All right. Hey, I want to welcome you to another episode today. Today we’ve got an exciting topic. Rent is due. What are you going to do? Right today is April 1st a little bit of no doubt an uncommon time and uncommon moment that we’re in with all of the Corona virus that’s going on. Shutdowns, lay offs, government stimulus, all of these various things. And so as a landlord, the question becomes, what are you going to do? I’ve been putting out some information, but again, what we’ve been focusing on a team level is over the last two weeks, being prepared, really getting ready for the things that we’re dealing with here in this country. And so I’m going to talk with you about a number of the things that we’ve done in terms of preparation.

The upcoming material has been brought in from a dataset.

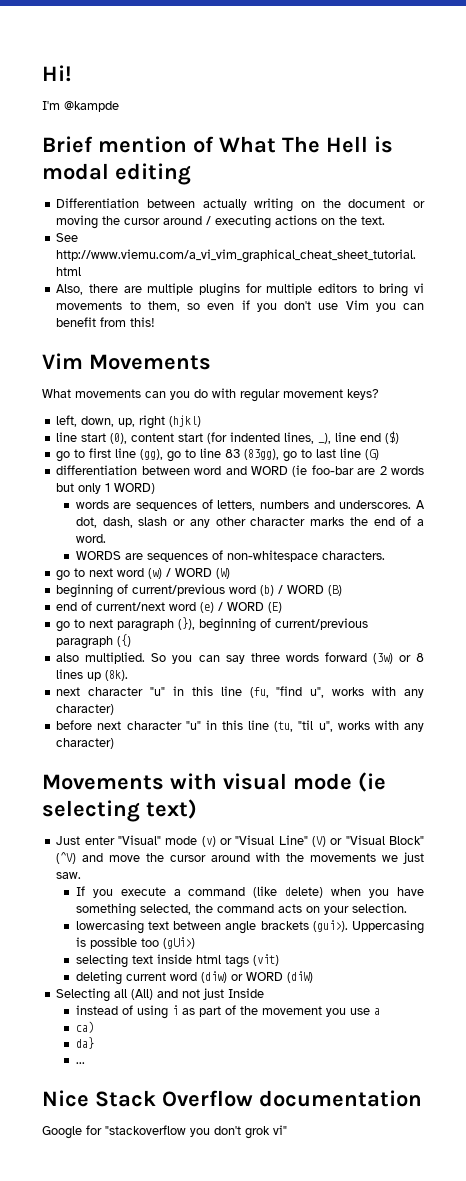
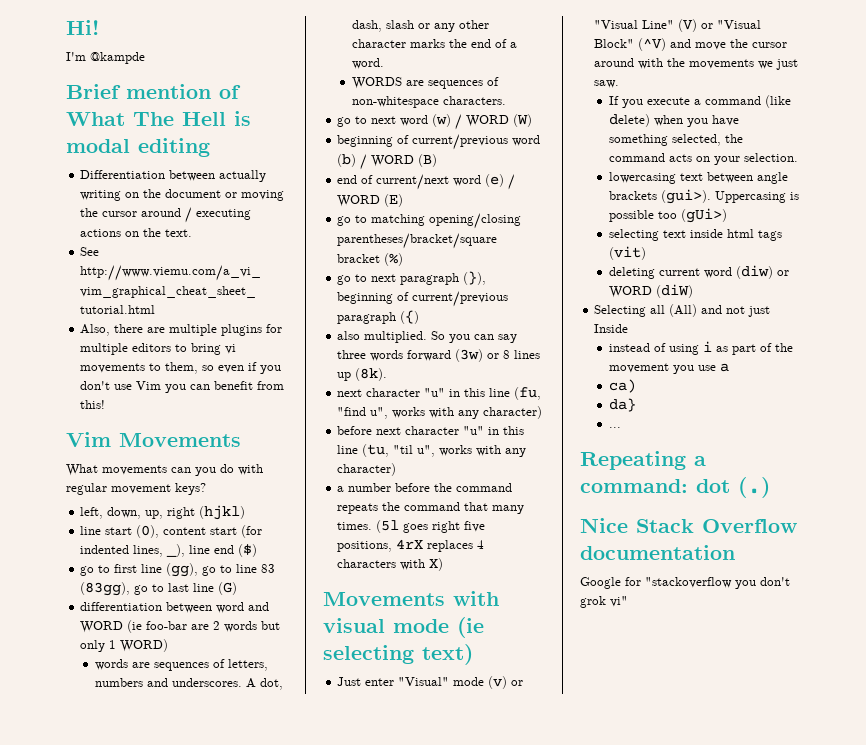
(283, 607) none -> [337,213,522,229] [337,233,498,249] [337,253,404,266] // go to matching opening/closing parentheses/bracket/square bracket (%)
(115, 743) none -> [337,483,513,492] [337,502,525,514] [337,520,486,533] [337,539,485,552] [337,558,444,571] // a number before the command repeats the command that many times. (5l goes right five positions, 4rX replaces 4 characters with X)
(85, 1063) none -> [580,451,706,470] [580,477,770,498] // Repeating a command: dot (.)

So that being said, with all of our projects and all of our communities that we’ve purchased with our investors is the last probably two and a half years, we have specifically underwritten each project with a higher economic vacancy.

Meaning if the area was operating at a 4% vacancy because you know, times are so robust, we were underwriting that deal to have a 10 or 12 or sometimes 14% economic vacancy year one or two or three for that kind of thing. And what that means is it’s building in that cushion for extra vacancy based on the possibility of an economic slowdown. The other reality is we had included into our modeling where we have repairs and maintenance at a higher level in the first year. Given the fact that we’re conducting all these renovations. And again, that builds in for what could be some additional turnover costs. And then also factoring in and realizing what we would be dealing with respective to bad debt. So all those things were done in place with our properties in light of there would be an economic slowdown.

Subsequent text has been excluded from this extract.